Gale force winds, however, put a brake on their plans. Cap and Ma chose to test their boat on Lake Michigan when a storm took over. These intrepid weather-be-damned entrepreneurs ended up on a sandbar about 450 feet east of Michigan Avenue. Instead of digging out and continuing their expedition they chose to make the sandbar their new home and lived aboard the Reutan.

This was the perfect opportunity for Cap to make his mark. Fifteen years after the Chicago Fire, the city was in a building frenzy. Cap invited the contractors to use his sandbar as a dump (for a fee) and it eventually extended the shoreline to include 186 acres of new land. You can’t blame the contractors. It was convenient and Cap, of course, underbid legitimate dumps.

Not that Cap thought his province was illegitimate. He’d done his research, and according to an 1821 government survey the boundaries of Chicago and Illinois ended at the original shoreline. His landfill was therefore independent of both and he designated it the “District of Lake Michigan,” answerable only to the federal government. And, as a Civil War veteran, he claimed he was homesteading and this was by all rights his to keep.

As the self-proclaimed governor of his newly created district, Cap began selling parcels of land and a shantytown sprang up from the landfill. By this time Cap and Ma had erected a two story home to replace the Reutan as their headquarters. They lived on the second floor, complete with a retractable ladder, and the first floor was their “war room.”

Cap felt he needed a war room. Chicago ‘s wealthy entrepreneurs were not pleased to have a shantytown in the shadow of their exquisitely constructed mansions and businesses. They also decided a thoroughfare on this new land would greatly enhance its value by connecting the business district to the Gold Coast. (This thoroughfare was Lake Shore Drive.) So, they went to city officials and convinced them to sic the police on these squatters.

Several battles ensued for the District of Lake Michigan. Ma took care of one group by pouring boiling water on officers trying to arrest Cap. His tenants also fought to keep the District independent, rebuffing police on several occassions. Even though he was captured often, each time he was acquitted. Although at one point he was convicted of murder, he was pardoned by the Governor of Illinois who agreed that Cap had been framed. During his imprisonment Ma died.

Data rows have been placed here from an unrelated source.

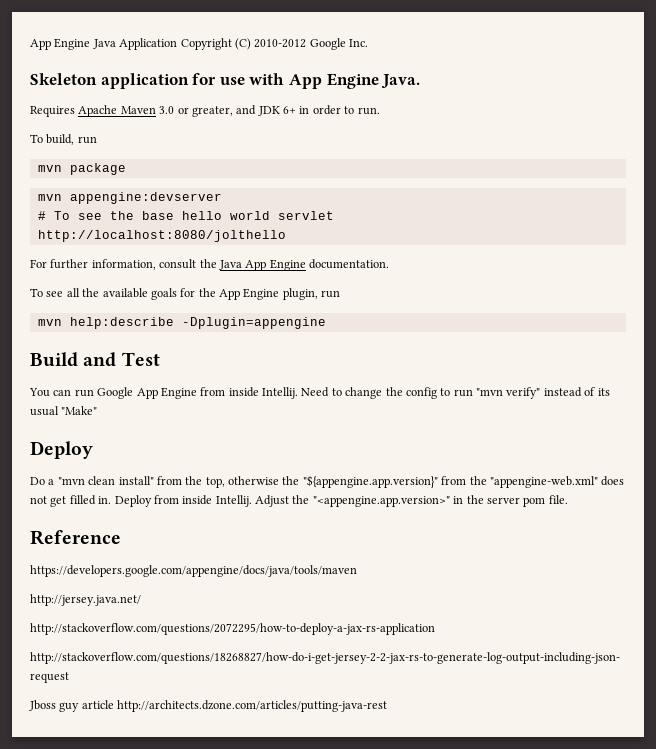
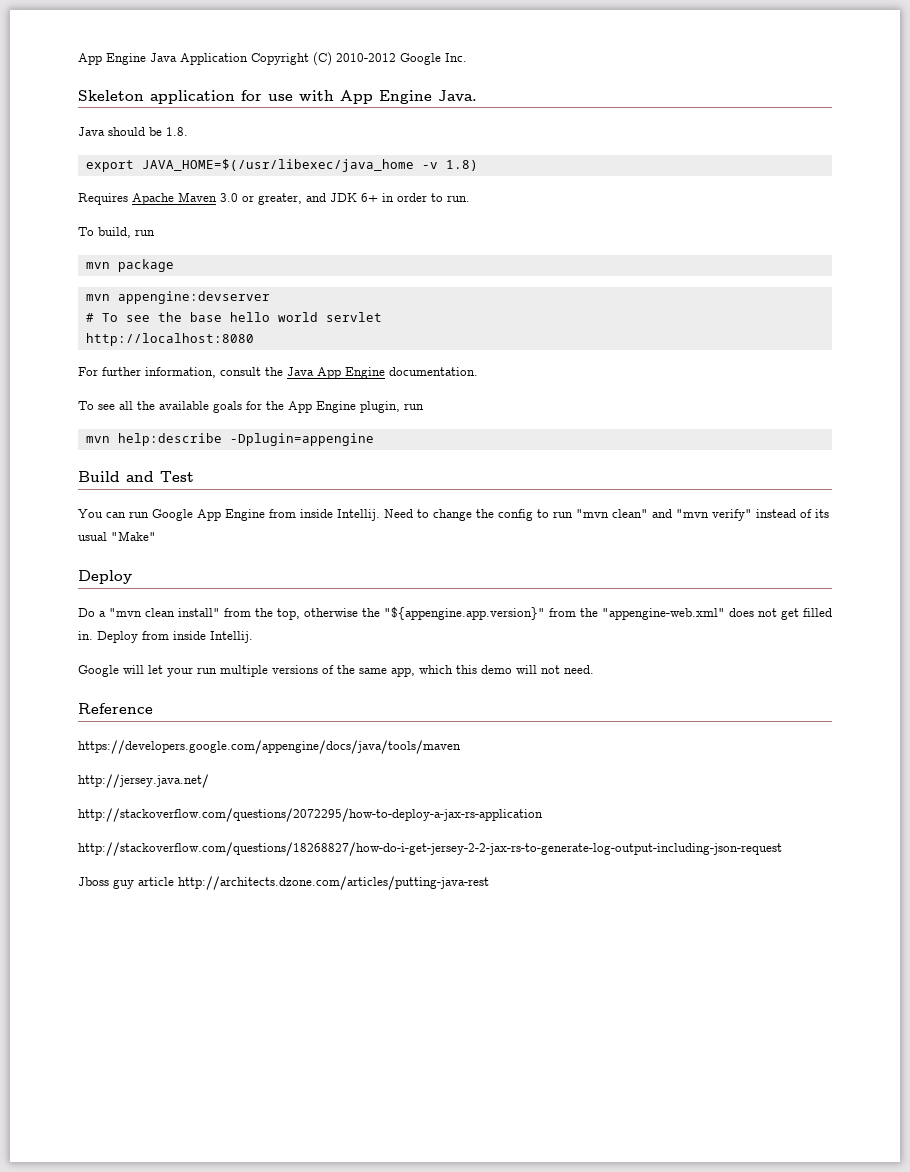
(421, 81) none -> [78,127,188,136] [85,159,478,172] // Java should be 1.8. // export JAVA_HOME=$(/usr/libexec/java_home -v 1.8)
[37,230,286,242] http://localhost:8080/jolthello -> [85,333,254,346] http://localhost:8080
(503, 392) none -> [612,509,709,518] clean" and "mvn
[255,495,568,507] Adjust the "<appengine.app.version>" in the server pom file. -> [78,665,594,677] // Google will let your run multiple versions of the same app, which this demo will not need.

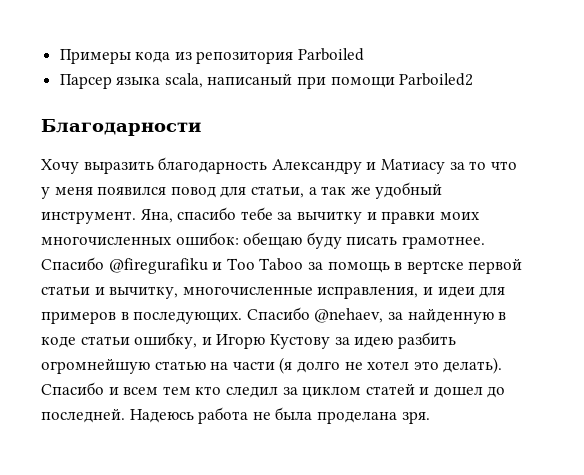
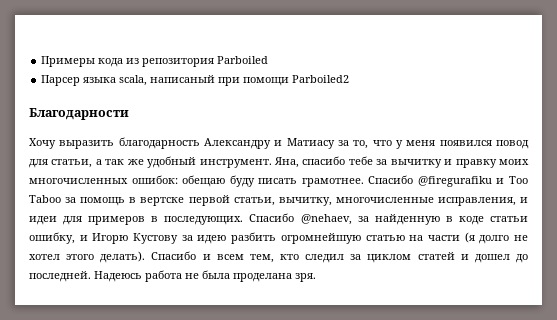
[469,161,487,170] то -> [353,140,369,149] то,
[381,211,436,224] правки -> [455,159,497,168] правку
[41,286,105,295] статьи и -> [233,197,275,206] статьи,
[413,361,439,370] это -> [66,254,95,260] этого
[162,386,191,395] тем -> [249,254,274,263] тем,

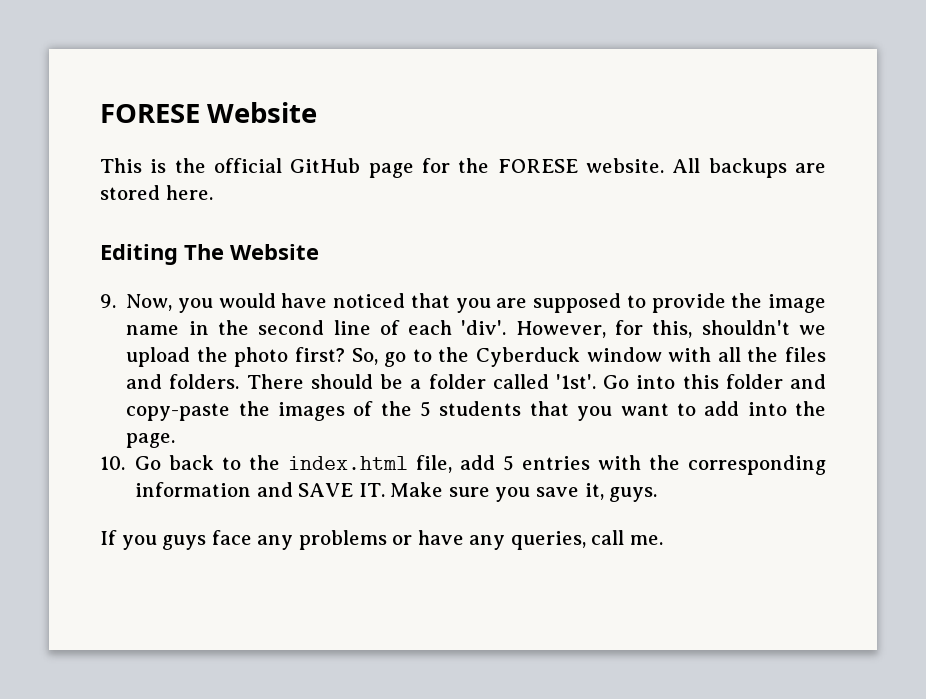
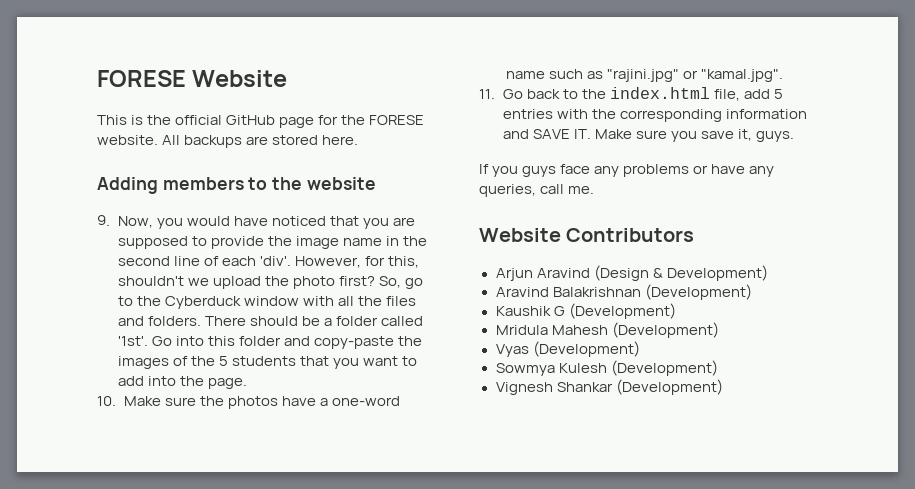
[100,244,319,265] Editing The Website -> [97,177,376,194] Adding members to the website
(125, 463) none -> [123,396,400,409] [505,69,783,82] [479,89,495,99] Make sure the photos have a one-word name such as "rajini.jpg" or "kamal.jpg". // 11.
(663, 540) none -> [479,228,695,242] [495,265,768,281] [495,284,752,300] [495,303,676,319] [495,322,719,338] [495,341,640,357] [495,360,718,376] [495,379,723,395] // Website Contributors // Arjun Aravind (Design & Development) // Aravind Balakrishnan (Development) // Kaushik G (Development) // Mridula Mahesh (Development) // Vyas (Development) // Sowmya Kulesh (Development) // Vignesh Shankar (Development)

Undaunted, Cap continued his campaign. His battles were now mainly fought in the courts as his opponents realized they couldn’t forcibly oust the man and his tenants. In 1918 he was arrested for selling liquor without a license and assault on a police officer. While he was in prison agents of Chicago Title and Trust Company burned his home and his third wife, Emma, ran at them with a meat cleaver (obviously Cap had a tendency to marry women with independence and tempers – who else could put up with him?).

Cap died, rather ignominiously, of pneumonia in 1921. Ironically the mayor of Chicago attended his funeral. Emma fought a campaign to ensure the District Of Lake Michigan would remain in her family and filed over 1500 complaints for compensation to no avail. Chicago and Cook County officials found a nice legal loophole to deny these claims. Since Cap’s first wife had run off with a vaudeville troupe (would you expect anything less?) they weren’t divorced, so Emma and Cap were never legally married and her claims were considered invalid.

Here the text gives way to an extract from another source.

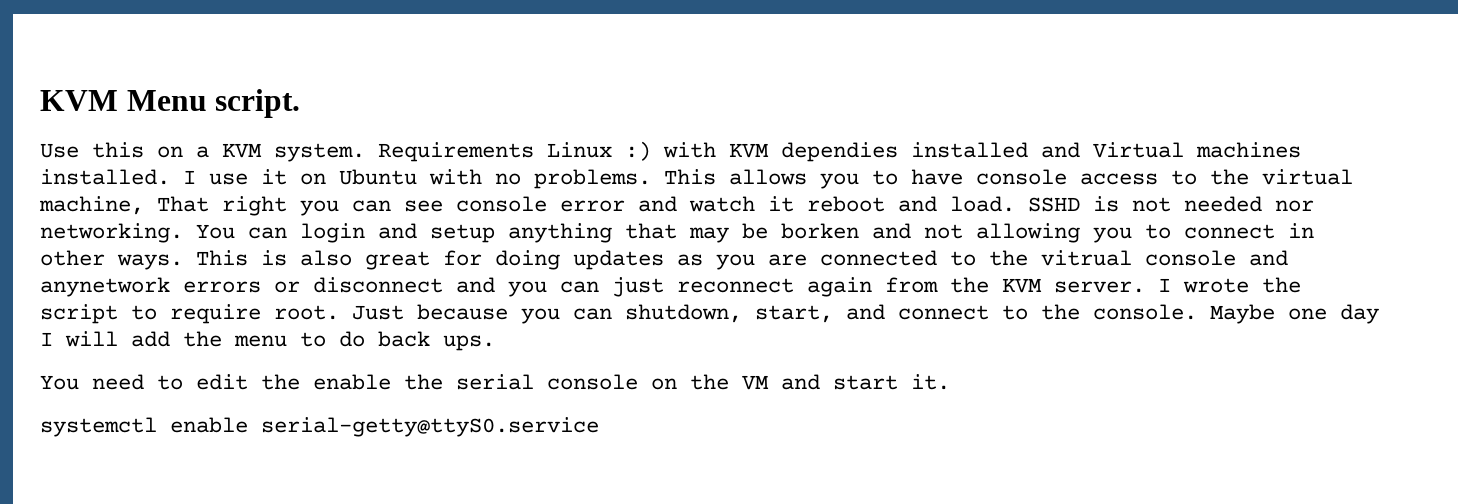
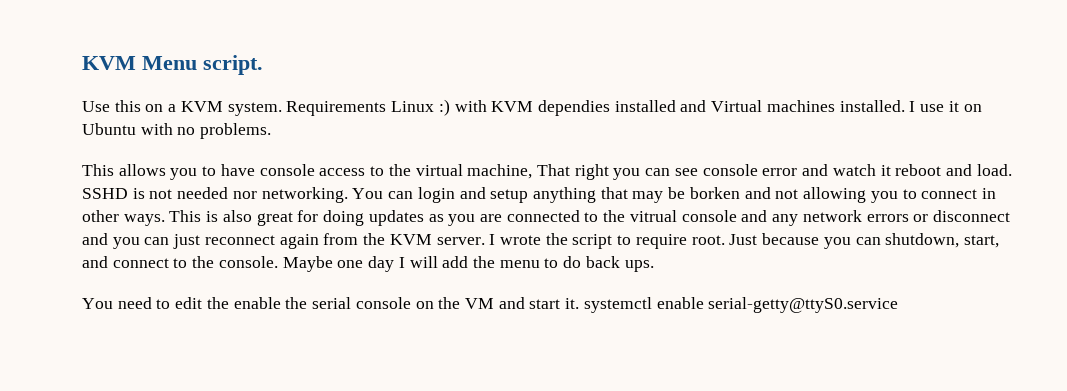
(651, 179) none -> (272, 131) //
[40,277,170,297] anynetwork -> [772,210,862,226] any network
(950, 382) // -> (580, 303) none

Next time you visit the Hancock Building or view it’s criss-cross heights, keep in mind that it was built upon the shanty of a renegade. George Wellington Streeter was a scoundrel and an opportunist, but his eccentricities gave Chicagoans some of their most valued real estate.

And that, in a nutshell, describes the allure and enchantment of Chicago. What began as a sandbar is now the most profitable land in the city. Go figure.